Buscando lo mejor para su prótesis de pierna, Yijeong había volado a Tokyo por una segunda opinión, y esa había sido la excusa perfecta para relajarse un par de días en la ciudad. Las figuritas de Kumamon eran un souvenir que Yoongi se había comprado a sí mismo porque tenía tiempo sin visitar el extranjero y quería un recuerdo agradable de lo que ya era el fin de una época bastante turbulenta de su vida.
—Es bueno encontrar que Yijeong se ve tan mejorado —dijo Hoseok a continuación, las manos en los bolsillos de su pantalón y éste eludiendo la mirada de Yoongi—. Aunque de sobra que nadie esperara que se mudara a Ador.
—Son apenas unas cuantas plantas abajo.
—Sigue siendo un gran cambio.
—Ya.
—¿Así que ustedes...?
—No estamos juntos, eso lo sabes —dijo Yoongi—. Pero esto lo hace todavía más definitivo.
—Con respecto a su piso...
—Hace 6 semanas que ya no vivo ahí, y Yijeong se muda la semana entrante —dijo Yoongi, al parecer revelando información con la que Hoseok no contaba, porque éste levantó la cabeza con curiosidad y clavó sus ojos en él con la misma rapidez—. ¿No estabas enterado?
—No.
Envalentonado por un repentino chispazo de inspiración, Yoongi preguntó entonces:
—Perdona si me meto en lo que no me importa, pero ¿tú y Alyssa...?

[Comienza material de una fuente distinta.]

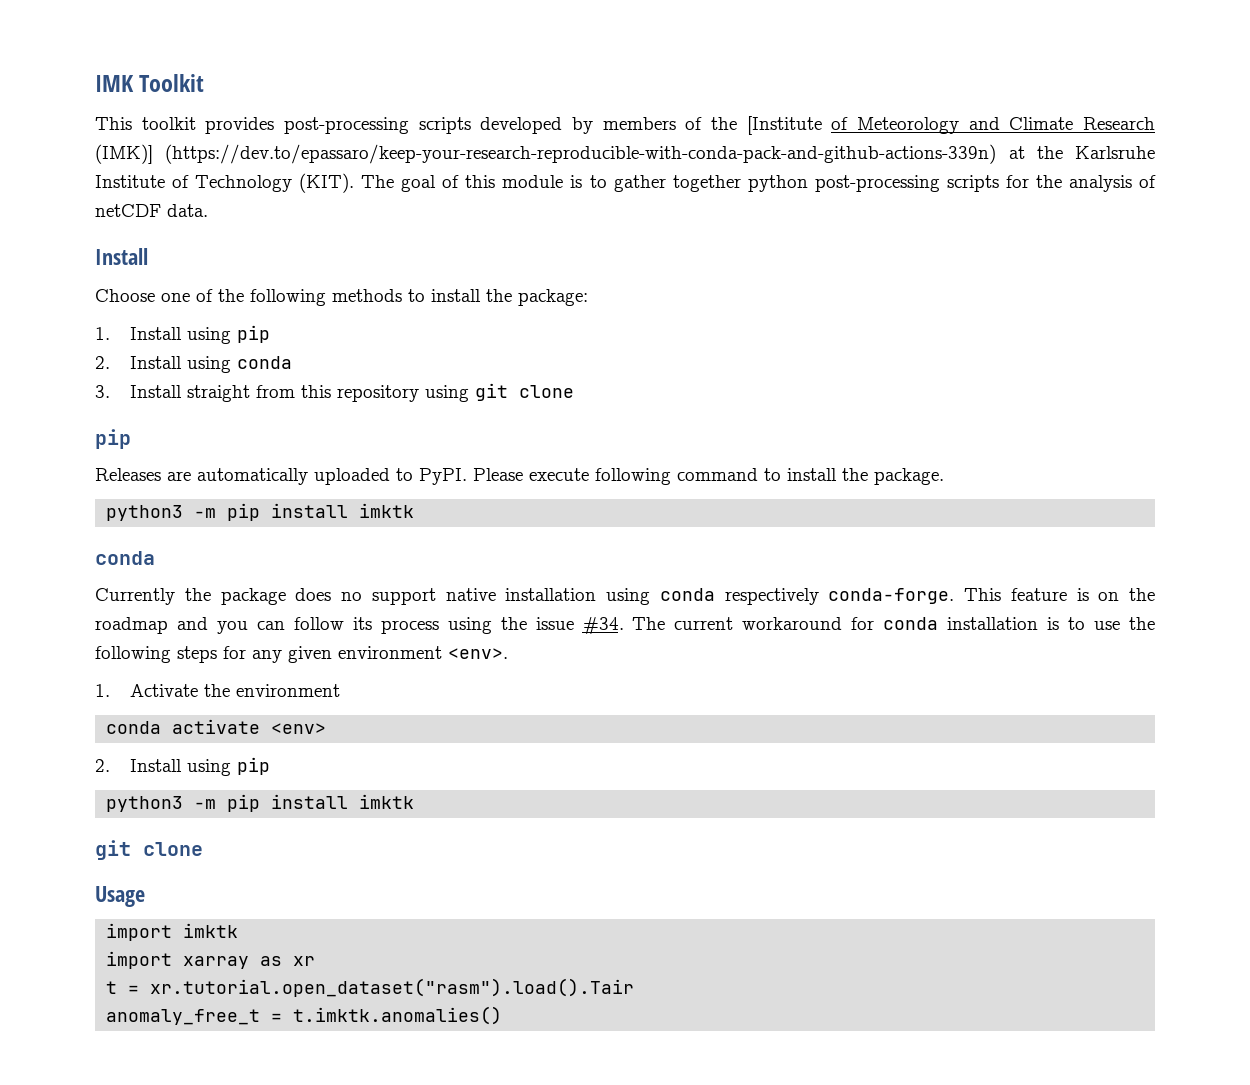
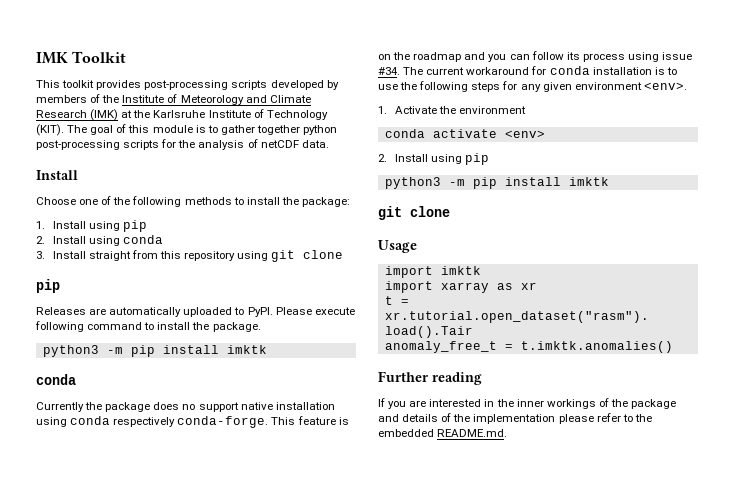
[746,116,822,135] [Institute -> [122,95,165,103] Institute
[95,144,997,164] (IMK)] (https://dev.to/epassaro/keep-your-research-reproducible-with-conda-pack-and-github-actions-339n) -> [90,109,119,121] (IMK)
[500,617,527,630] the -> (659, 57) none
(503, 1015) none -> [378,371,482,385] [378,398,677,409] [378,413,652,424] [378,429,508,437] // Further reading // If you are interested in the inner workings of the package and details of the implementation please refer to the embedded README.md.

La reacción de Hoseok fue una risotada. —¡Nooo! Claro que no, hyung. Es una amiga.
—Ah, ya veo...
—¿Significa eso que...?
—No lo sé, Hoba.
—Pero...
—Uh...
Avanzando paso a paso en dirección al otro, no tardaron en quedar frente a frente y los sentimientos que por más de medio año habían reprimido justo a la vista de ambos. Yoongi no había dejado de amar a Hoseok, y al parecer era similar para éste, si es que la mano que de pronto acunó su mejilla era un buen indicador.
—No puedes imaginar cuánto he fantaseado con este momento, hyung —se atrevió Hoseok a admitir, y éste le echó los brazos a los hombros y redujo todavía más el espacio hasta que sus pelvis y torsos se encontraron.
—No más que yo... —Dijo Yoongi, encontrándose a medio camino de un beso con los labios de Hoseok, y redescubriendo una vez más que el mundo cobraba sentido cuando se trataba de ellos dos.
Ya hablarían después, largo y tendido por horas ya que no todo podía ser miel sobre hojuelas y había puntos a tratar que no podían ignorarse, pero pasaría. Y podrían comenzar de nuevo. Y ser felices.
Pero por ahora, un beso a la vez, sólo querían prolongar un poco más el instante de su reencuentro y atesorarlo por lo que era: La unión de sus almas, en una.